Normalize activations per channel, learnable γ and β, train vs eval behavior, and why batch size matters—plus Layer Norm and Group Norm as contrasts.

Colored left borders per card; green / amber / red difficulty chips.

Mean / Var γ, β Train Running stats
1 What does batch normalization do per feature map?Easy
Answer: For each channel (or neuron), subtract batch mean and divide by batch std (with ε), then apply learnable scale γ and shift β so the network can undo normalization if useful.
ŷ = γ · (x − μ_B) / √(σ²_B + ε) + β
2 What is “internal covariate shift”?Medium
Answer: The original paper’s term: changing distribution of layer inputs as earlier layers update. BN aims to stabilize those distributions. Modern view also stresses smoothing loss landscape and allowing higher learning rates.
3 Training vs inference (eval) in batch norm.Easy
Answer: Train: use current mini-batch μ, σ²; update running_mean and running_var with momentum. Eval: freeze γ, β and use running statistics—not batch stats—so one sample or any batch size behaves consistently.

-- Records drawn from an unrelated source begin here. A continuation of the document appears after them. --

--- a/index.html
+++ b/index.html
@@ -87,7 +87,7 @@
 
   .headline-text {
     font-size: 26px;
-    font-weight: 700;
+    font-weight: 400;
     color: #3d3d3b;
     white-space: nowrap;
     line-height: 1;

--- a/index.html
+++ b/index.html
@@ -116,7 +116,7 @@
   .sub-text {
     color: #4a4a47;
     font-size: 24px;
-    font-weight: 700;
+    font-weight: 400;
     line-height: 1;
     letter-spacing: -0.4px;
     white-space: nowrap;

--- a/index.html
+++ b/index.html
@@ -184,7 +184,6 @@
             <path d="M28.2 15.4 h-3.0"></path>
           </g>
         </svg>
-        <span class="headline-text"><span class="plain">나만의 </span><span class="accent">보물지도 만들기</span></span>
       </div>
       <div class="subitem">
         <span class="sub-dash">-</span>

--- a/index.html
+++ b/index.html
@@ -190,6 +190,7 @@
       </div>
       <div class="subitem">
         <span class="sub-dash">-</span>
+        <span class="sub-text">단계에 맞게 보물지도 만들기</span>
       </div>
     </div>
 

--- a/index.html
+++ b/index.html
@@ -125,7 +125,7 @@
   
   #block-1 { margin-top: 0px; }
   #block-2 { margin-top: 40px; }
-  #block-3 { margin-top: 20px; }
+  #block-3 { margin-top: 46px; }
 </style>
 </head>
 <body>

4 Why is batch norm problematic with batch size 1 or very small batches?Medium
Answer: Batch statistics are noisy or undefined; running estimates misalign. Common fixes: Sync BN across GPUs, larger batch, or switch to Layer/Group Norm.

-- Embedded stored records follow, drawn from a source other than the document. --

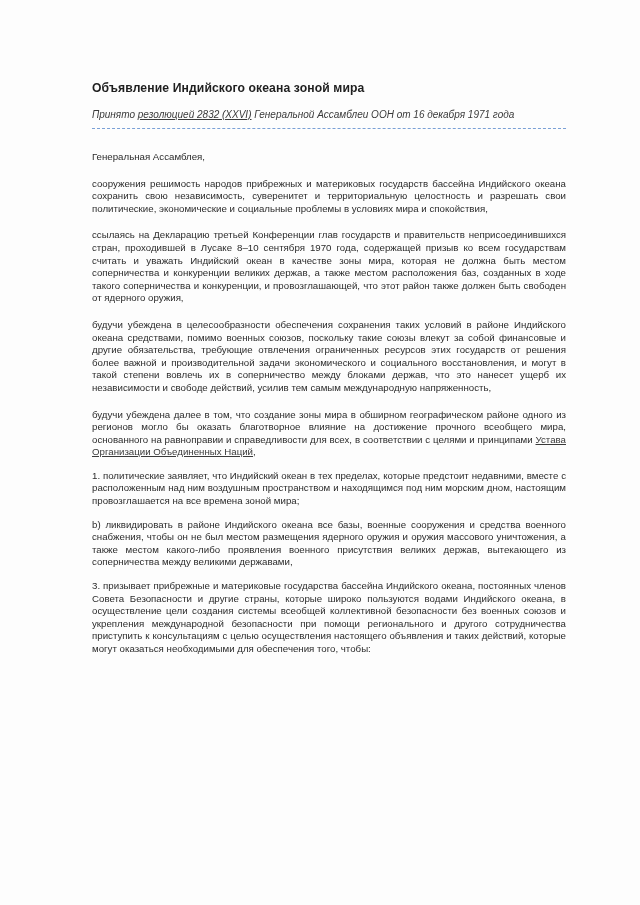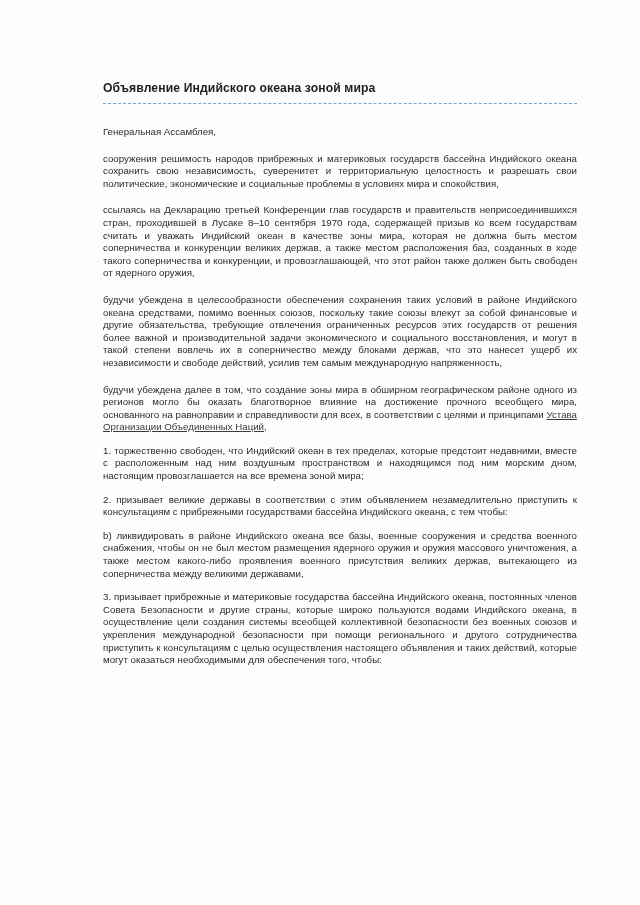--- a/index.html
+++ b/index.html
@@ -17,7 +17,7 @@
     }
     .page {
       position: absolute;
-      left: 103px;
+      left: 92px;
       top: 80px;
       width: 474px;
     }

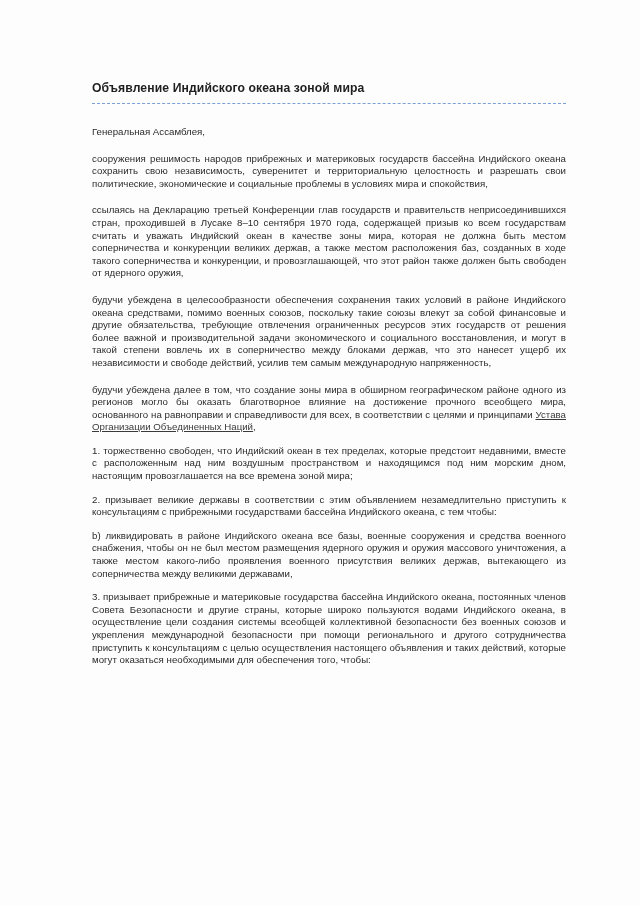--- a/index.html
+++ b/index.html
@@ -70,6 +70,9 @@
 <div class="page">
   <h1 class="doc-title">Объявление Индийского океана зоной мира</h1>
 
+  <div class="doc-subtitle">
+    <span>Принято </span><a class="doc-link">резолюцией 2832 (XXVI)</a><span> Генеральной Ассамблеи ООН от 16 декабря 1971 года</span>
+  </div>
 
   <div class="separator"></div>
 

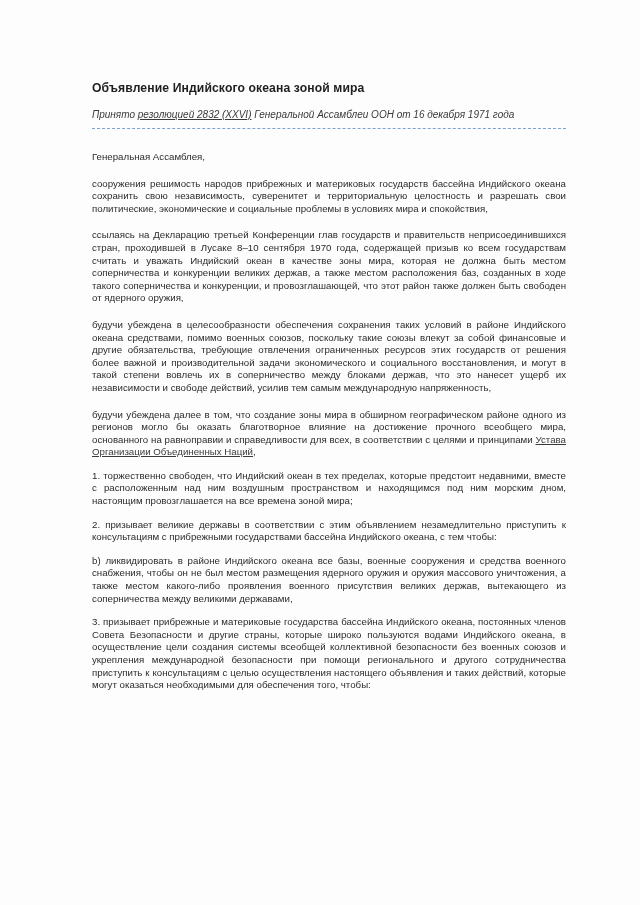--- a/index.html
+++ b/index.html
@@ -98,7 +98,7 @@
     </p>
 
     <p class="para tight">
-      <span>1. </span><span class="it">торжественно свободен</span><span>, что Индийский океан в тех пределах, которые предстоит недавними, вместе с расположенным над ним воздушным пространством и находящимся под ним морским дном, настоящим провозглашается на все времена зоной мира;</span>
+      <span>1. </span><span class="it">политические заявляет</span><span>, что Индийский океан в тех пределах, которые предстоит недавними, вместе с расположенным над ним воздушным пространством и находящимся под ним морским дном, настоящим провозглашается на все времена зоной мира;</span>
     </p>
 
     <p class="para tight">

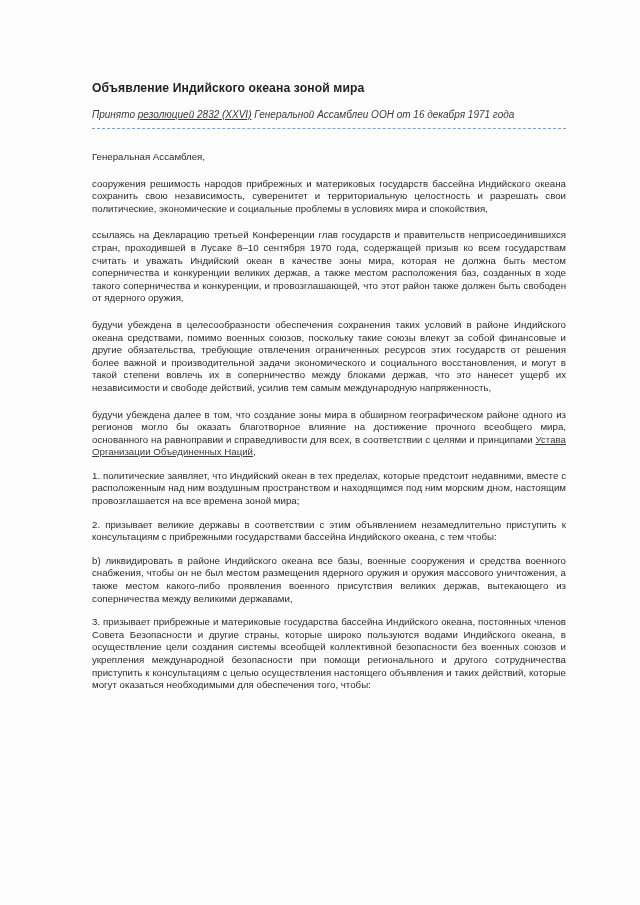--- a/index.html
+++ b/index.html
@@ -101,9 +101,6 @@
       <span>1. </span><span class="it">политические заявляет</span><span>, что Индийский океан в тех пределах, которые предстоит недавними, вместе с расположенным над ним воздушным пространством и находящимся под ним морским дном, настоящим провозглашается на все времена зоной мира;</span>
     </p>
 
-    <p class="para tight">
-      <span class="it">2. </span><span class="it">призывает</span><span> великие державы в соответствии с этим объявлением незамедлительно приступить к консультациям с прибрежными государствами бассейна Индийского океана, с тем чтобы:</span>
-    </p>
 
 
     <p class="para tight">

5 Where is BN typically placed: before or after activation?Medium
Answer: Original paper: before nonlinearity (conv → BN → ReLU). Many modern CNNs use after conv but before ReLU still common; ResNet-style often conv–BN–ReLU. Be consistent within an architecture; know both camps exist.

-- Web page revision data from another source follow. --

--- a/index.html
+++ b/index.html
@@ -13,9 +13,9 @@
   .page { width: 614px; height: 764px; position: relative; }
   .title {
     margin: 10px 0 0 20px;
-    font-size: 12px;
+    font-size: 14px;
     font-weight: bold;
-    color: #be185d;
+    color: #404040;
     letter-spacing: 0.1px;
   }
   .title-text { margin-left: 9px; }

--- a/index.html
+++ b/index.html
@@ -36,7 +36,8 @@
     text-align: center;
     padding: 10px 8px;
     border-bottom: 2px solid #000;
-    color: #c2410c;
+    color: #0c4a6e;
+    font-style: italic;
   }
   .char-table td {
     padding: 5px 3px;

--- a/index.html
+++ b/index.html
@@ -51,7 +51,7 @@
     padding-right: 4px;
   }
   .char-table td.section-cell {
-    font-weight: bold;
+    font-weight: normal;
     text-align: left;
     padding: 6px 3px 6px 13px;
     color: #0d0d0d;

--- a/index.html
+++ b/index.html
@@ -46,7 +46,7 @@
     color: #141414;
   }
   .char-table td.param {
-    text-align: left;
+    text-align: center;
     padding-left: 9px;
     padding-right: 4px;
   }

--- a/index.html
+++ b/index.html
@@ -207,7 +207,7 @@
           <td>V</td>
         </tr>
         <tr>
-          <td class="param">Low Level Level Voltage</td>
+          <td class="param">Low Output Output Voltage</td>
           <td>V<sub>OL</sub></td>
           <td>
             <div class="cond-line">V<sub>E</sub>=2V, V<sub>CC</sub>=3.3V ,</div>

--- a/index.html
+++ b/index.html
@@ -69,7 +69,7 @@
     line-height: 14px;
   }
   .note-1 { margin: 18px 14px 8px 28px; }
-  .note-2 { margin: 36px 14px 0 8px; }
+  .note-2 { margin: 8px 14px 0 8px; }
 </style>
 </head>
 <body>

6 Are γ and β learned?Easy
Answer: Yes—trainable parameters like weights. If optimal, the network can learn identity-like scaling so BN doesn’t hurt representational power.
7 What does momentum on running mean/variance mean?Medium
Answer: Exponential moving average: running = (1−m)·batch + m·running—smooths estimates across iterations so eval stats aren’t dominated by last batch.
8 Batch norm in CNNs—which dimensions are normalized?Medium
Answer: Per channel, aggregate over batch, height, width (N×H×W) to get one μ and σ per channel. Keeps spatial structure within each feature map.
9 Layer Norm vs Batch Norm—key difference.Medium
Answer: LN normalizes across features for each example (independent of batch size). BN uses batch dimension—LN fits RNNs/Transformers and small batches better.
10 Group Norm—in one sentence.Hard
Answer: Split channels into groups, normalize within each group per spatial location—less batch-dependent than BN, useful for small batches in vision.
11 Does BN act like regularization?Medium
Answer: Noisy batch statistics add mild regularization similar to jitter; don’t rely on it instead of dropout/weight decay. Effect shrinks with large batch.
12 Inference batch size different from training—OK?Easy
Answer: Yes—eval uses fixed running stats, so any batch size (including 1) is valid if running stats were estimated well during training.
13 Fine-tuning: freeze BN layers—when?Hard
Answer: Small new dataset: sometimes freeze BN (use pretrained running stats) to avoid bad estimates; or keep BN trainable with small LR. Depends on domain shift and batch size.
14 Interaction with weight decay (L2).Hard
Answer: Debated implementation details (decoupling in AdamW). Conceptually BN changes effective step geometry; use framework defaults and literature for the optimizer pairing you cite.
15 When would you avoid batch norm?Medium
Answer: Very small batches, non-batch settings (online), some GAN setups, or when you need batch-independent norm—prefer LN, GN, or modern alternatives (RMSNorm, etc.).
Always say train vs eval and running statistics—the core BN interview answer.

Quick review checklist

  • Formula; γ, β; train vs eval; running averages.
  • Batch size issues; conv BN axes; LN vs BN.
  • Regularization side effect; when to use GN/LN.